Of particular concern are assertions that empirical correlation unguided by theory is enough, and that rational explanation is a luxury that the world needs to learn to live without. These cavalier claims are published not only by excitable journalists but also by influential academics (Anderson 2008, LaValle et al. 2011, Mayer-Schoenbeger & Cukier 2013).
Some forms of AI, importantly including neural networking, are largely empirical rather than based on an established theory. Moreover, where they embody any form of machine learning, their performance may vary over time even though the context appears unchanged. Some other AI technologies are built on a stronger theoretical base, but are complex and multi-layered. These characteristics make it difficult for humans to grasp how AI does what it does, and to explain and understand the inferences it draws, the decisions it makes, and the actions it takes (Burrell 2016, Knight 2017).

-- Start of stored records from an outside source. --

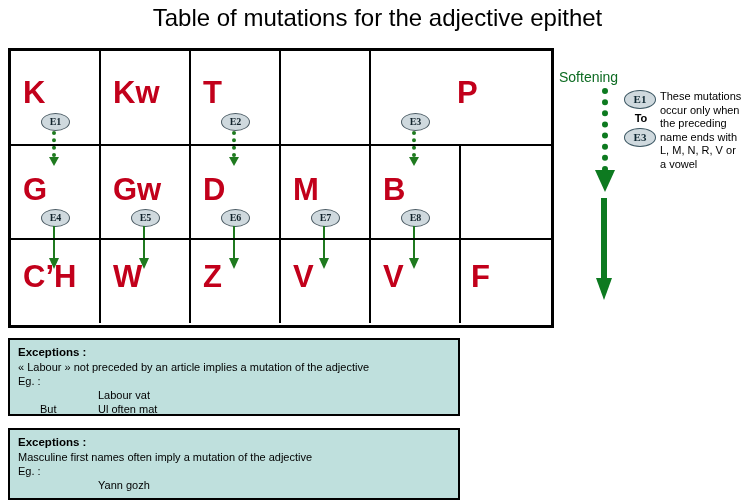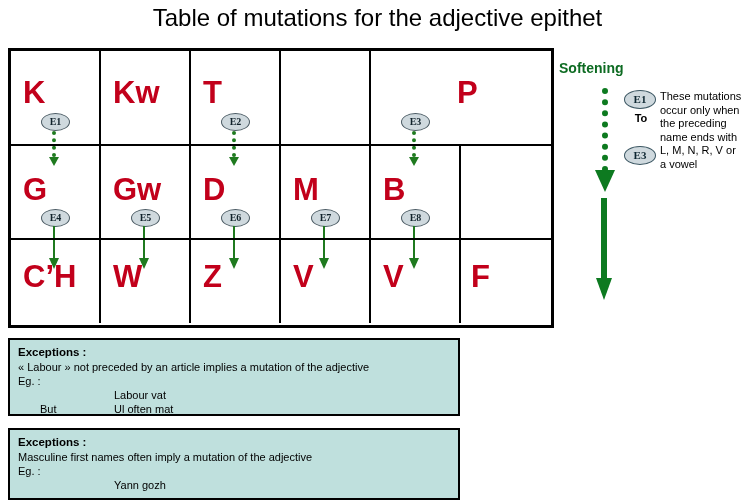--- a/index.html
+++ b/index.html
@@ -140,23 +140,23 @@
     width: 0; height: 0;
     border-left: 5px solid transparent;
     border-right: 5px solid transparent;
     border-top: 11px solid #1f7a1f;
   }
 
   
   #softening-label {
     position: absolute;
     left: 559px;
-    top: 60px;
+    top: 69px;
     font-size: 14px;
-    font-weight: bold;
+    font-weight: normal;
     color: #0d6b22;
     white-space: nowrap;
   }
   #softening-arrow-dotted {
     position: absolute;
     left: 602px;
     top: 88px;
     width: 8px;
     height: 106px;
   }
@@ -222,21 +222,21 @@
     line-height: 16px;
     text-align: center;
     font-family: "Liberation Serif", serif;
     margin-bottom: 3px;
   }
   .legend-to {
     font-size: 11px;
     font-weight: bold;
     color: #000;
     line-height: 13px;
-    margin-bottom: 21px;
+    margin-bottom: 3px;
     text-align: center;
   }
   #legend-text {
     position: absolute;
     left: 36px;
     top: 0;
     width: 96px;
     font-size: 11px;
     color: #000000;
     line-height: 13.5px;
@@ -261,21 +261,20 @@
   .exc-heading {
     font-weight: bold;
     font-size: 11.5px;
     margin-bottom: 1px;
   }
   .exc-line { white-space: nowrap; }
   .exc-line b { font-weight: normal; }
   .exc-example {
     display: flex;
     white-space: nowrap;
-    gap: 16px;
   }
   .exc-ex-label { width: 80px; padding-left: 22px; box-sizing: border-box; }
   .exc-ex-value { }
 </style>
 </head>
 <body>
 
 <div id="page-title">Table of mutations for the adjective epithet</div>
 
 <div id="mutation-table">

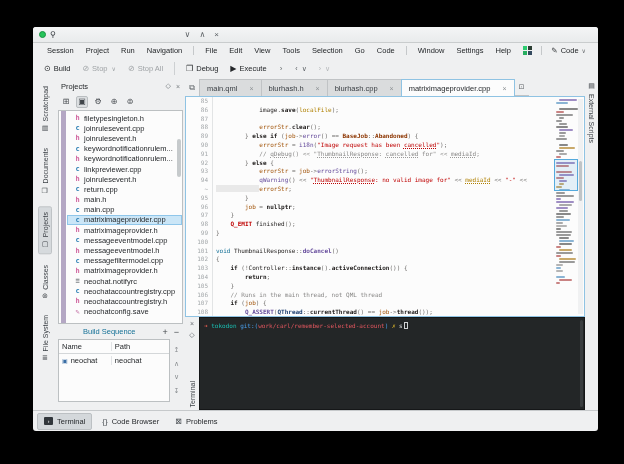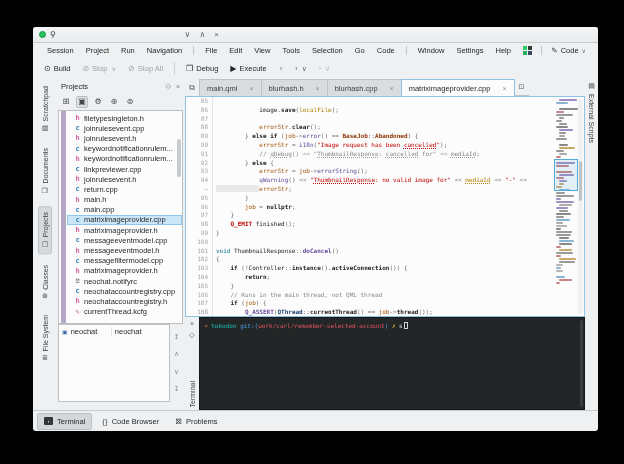--- a/index.html
+++ b/index.html
@@ -355,28 +355,37 @@
             <div class="titem">
               <span class="fico cpp">c</span>
               <span>neochataccountregistry.cpp</span>
             </div>
             <div class="titem">
               <span class="fico header">h</span>
               <span>neochataccountregistry.h</span>
             </div>
             <div class="titem">
               <span class="fico kcfg">✎</span>
-              <span>currentThread.kcfg</span>
+              <span>neochatconfig.save</span>
             </div>
           </div>
         <div class="tree-scroll"></div>
       </div>
       <div class="bseq">
+        <div class="bseq-head">
+          <span class="t">Build Sequence</span>
+          <span class="pm">+</span>
+          <span class="pm">−</span>
+        </div>
         <div class="bseq-body">
           <div class="btable">
+            <div class="brow head">
+              <span class="bcell c1">Name</span>
+              <span class="bcell c2">Path</span>
+            </div>
             <div id="bseq-rows">
                 <div class="brow">
                   <span class="bcell c1">
                     <span class="bicon">▣</span>
                     <span>neochat</span>
                   </span>
                   <span class="bcell c2">neochat</span>
                 </div>
               </div>
           </div>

This lack of transparency gives rise to many further features, summarised in Table 2. Not all of thesemay be evident in any given situation, but all of them may have serious consequences for individuals and organisations:
Where decision transparency is absent, the accountability of organisations for their decisions is undermined. Where entities are secure in the knowledge that blame cannot be sheeted home to them, irresponsible behaviour is inevitable. Under threat are the established principles of evaluation, fairness, proportionality, evidence-based decision-making, and the capacity to challenge decisions (APF 2013).
There is increasing public pressure for explanations to be provided for decisions that are adverse to the interests of individuals and of small business. The responsibility of decision-makers to provide explanations has always been implied by the principles of natural justice and procedural fairness. In many jurisdictions, administrative law imposes specific requirements on government agencies. In the private sector as well, organisations are gradually becoming subject to legal provisions. In the EU, since mid-2018, access must be provided to "meaningful information about the logic involved", "at least in" the case of automated decisions (GDPR 2018, Articles 13.2(f), 14.2(g) and 15.1(h), Selbst & Powles 2017). The scope and effectiveness of these provisions is as yet unclear. One interpretation is that "the [European Court of Justice] has ... made clear that data protection law is not intended to ensure the accuracy of decisions and decision-making processes involving personal data, or to make these processes fully transparent ... [Hence] a new data protection right, the 'right to reasonable inferences', is needed" (Wachter & Mittelstadt 2019).
A further factor is at work in undermining accountability. There has to date been inadequate discrimination among the various stages of the supply-chain from laboratory experiment to deployment in the field. This leads to a failure to assign responsibilities to the various categories of entities.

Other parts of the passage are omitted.